[Hotplug_sig] Re: [lhcs-devel] Automated Hotplug CPU Regression Test Cases

nathanl at austin.ibm.com (Nathan Lynch) · Tue Feb 15 13:08:53 2005

Hi Mark-

On Sat, 2005-02-12 at 07:22 -0800, Mark Wong wrote:
> > > What are the test cases we need?
> > 
> > I think it might be valuable to recount some of the bugs that have been
> > encountered in the past.  Off the top of my head:
> > 
> > 1) tasks not scheduled on a newly onlined cpu
> 
> Just to make sure I understand, can this be done with a cpu that was
> just offlined, as opposed to a system that is brought up with 2 cpus
> and a 3rd one is onlined?

Hmm, are you asking whether we can check for the correct behavior in
both scenarios?  If so, yes.

> > 2) tasks wrongly migrated to a cpu while it is going offline
> > 3) irqs with cpu affinity not migrated from an offlined cpu
> 
> Does the kernel update the cpu affinity itself?  The angle I'm looking
> at this is how to verify correct behavior.  For example, will we only
> be able to check something in /proc to see interrupts are going to
> another cpu or can we also check to see if the affinity mask has been
> updated?

With tasks, the kernel changes the affinity (the task_struct's
cpus_allowed bitmask) only if it has to -- that is, only if the task is
bound to the dead cpu and that cpu only.  See move_task_off_dead_cpu in
kernel/sched.c.

For irqs, check /proc/irq/xxx/smp_affinity -- the output is a bitmask of
cpus which are allowed to service that interrupt number.  That *should*
be updated, if necessary, but I just tried on a ppc64 system offlining a
cpu with an interrupt bound to it, and the mask is unchanged.  I think
it's a cosmetic bug, though -- I verified that that interrupt was being
serviced by other cpus in /proc/interrupts.  I'll get back to you on
this.  (Heh, just talking about a test suite is helping to find latent
bugs! :)

> 
> > 4) mm_struct slab leak (affected only some architectures)
> 
> I'm not familiar with this at all, in understanding slabs or how this
> can be verified.

It was a memory leak.  The way it was discovered was to continuously
online and offline cpus, while keeping the system busy with kernel
compiles, for example.  Eventually (after hours and hours) the system
either locked up or OOMed.  So I would say that long-running stress
tests would be beneficial.

> > 5) offlining the last running cpu in the system :)
> 
> Just because I'm mostly ignorant, what's the correct behavior?  For
> example, the atttriute to offline goes away, is not changeable, etc.
> Easy to test definitely.  :)

The write to /sys/devices/system/cpu/cpuX/online should return EBUSY.
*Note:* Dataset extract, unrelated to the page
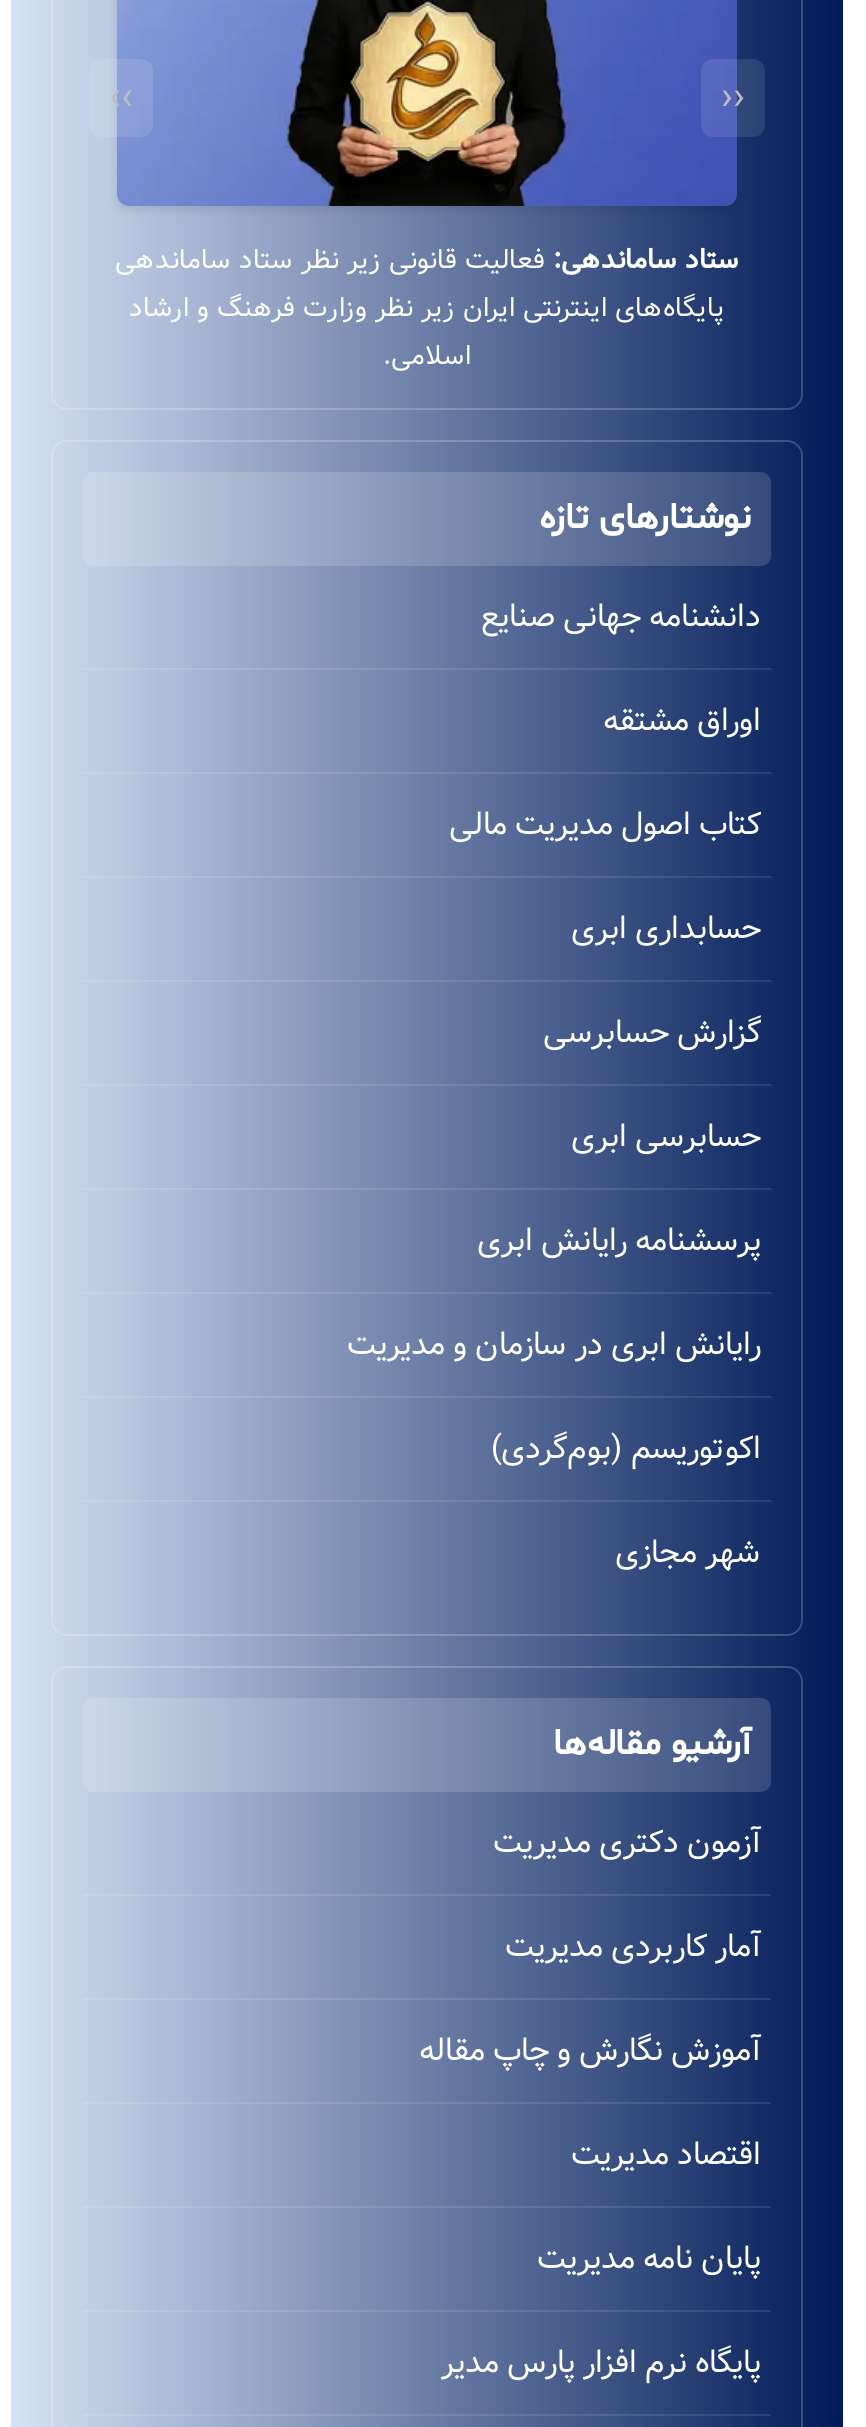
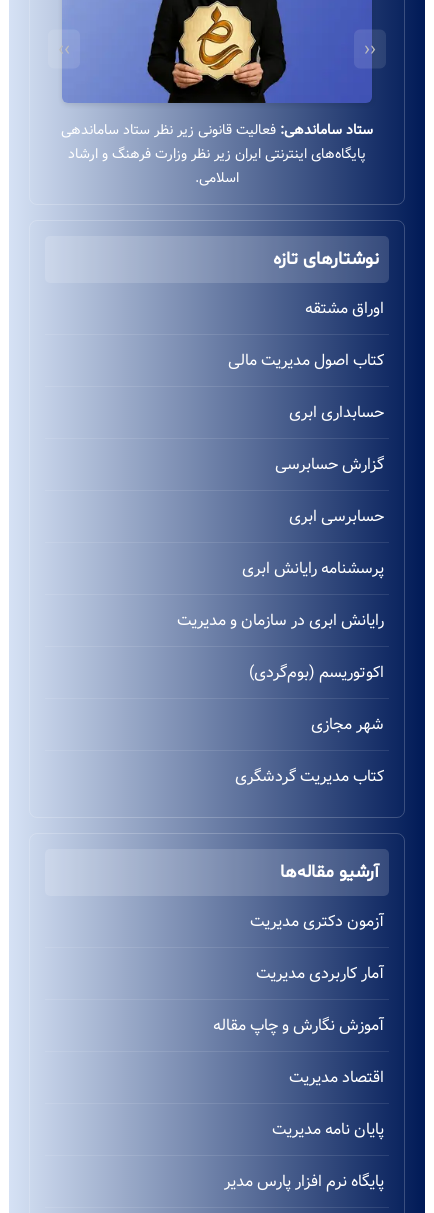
- دانشنامه جهانی صنایع

moved up: اوراق مشتقه | کتاب اصول مدیریت مالی | حسابداری ابری | ... | اکوتوریسم (بوم‌گردی) | شهر مجازی

+ کتاب مدیریت گردشگری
> > > 4. Offline a CPU, say cpu1.
> > > 
> > >    echo 0 > /sys/devices/system/cpu/cpu1/online
> > > 
> > >    cpu0 is not hotswappable on some architectures.
> > 
> > Right, and the sysfs entry for cpu0 will not have an online attribute in
> > such cases.
> 
> Is it silly for me to ask if the lack of a online attribute needs to
> be checked on those particular archtectures?

That wouldn't be a bad thing to check IMO.

> > 
> > > 5. Do we see any change in /proc/interrupts?
> > 
> > This is architecture-specific behavior iirc.  ppc64 lists only online
> > cpus.
> 
> Ok, so we can still infer correct behavior by seeing the remaining
> cpu's pick up interrupts.

Yep.